Posted by: Nathan Newman at October 8, 2002 10:57 PM
Thanks...fascinating read.
Posted by: jdw at October 8, 2002 11:52 PM
The Teamsters endorsed Reagan in 1984.
Posted by: William Burton at October 9, 2002 12:46 AM
Don't confuse the actions of union leaderships with how their members vote. There was a book out about 5 years ago (sorry, I remember neither title nor author) by a man who was Jackie Presser's press secretary (?) throughout the eighties, who said that that leadership routinely lied about internal votes every time they endorsed a Republican for president. The leadership, for various reasons such as prosecutions, has often gone Republican, the membership has always gone Democratic.
Posted by: Steve Cohen at October 10, 2002 08:48 AM
Yes- that's the book I referenced in the article I wrote a few years ago.
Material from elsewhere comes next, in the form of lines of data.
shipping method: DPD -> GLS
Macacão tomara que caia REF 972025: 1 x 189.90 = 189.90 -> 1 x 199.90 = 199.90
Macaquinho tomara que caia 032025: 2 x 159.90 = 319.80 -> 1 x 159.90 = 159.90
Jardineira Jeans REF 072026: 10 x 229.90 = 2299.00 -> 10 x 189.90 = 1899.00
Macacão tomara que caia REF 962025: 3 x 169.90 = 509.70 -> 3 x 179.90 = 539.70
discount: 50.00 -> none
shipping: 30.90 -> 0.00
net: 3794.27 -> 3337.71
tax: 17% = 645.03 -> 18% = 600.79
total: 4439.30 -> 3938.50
The book is DEVIL'S PACT: INSIDE THE WORLD OF THE TEAMSTERS (1996) by F.C. Duke Zeller.
Posted by: Nathan Newman at October 10, 2002 08:59 AM
My contacts in labor say the Carpenter's Union is also right-leaning. (GW Bush spoke at the Pittsburgh-area Carpenter's Union picnic this Labor Day; he's not welcome at the citywide parade.)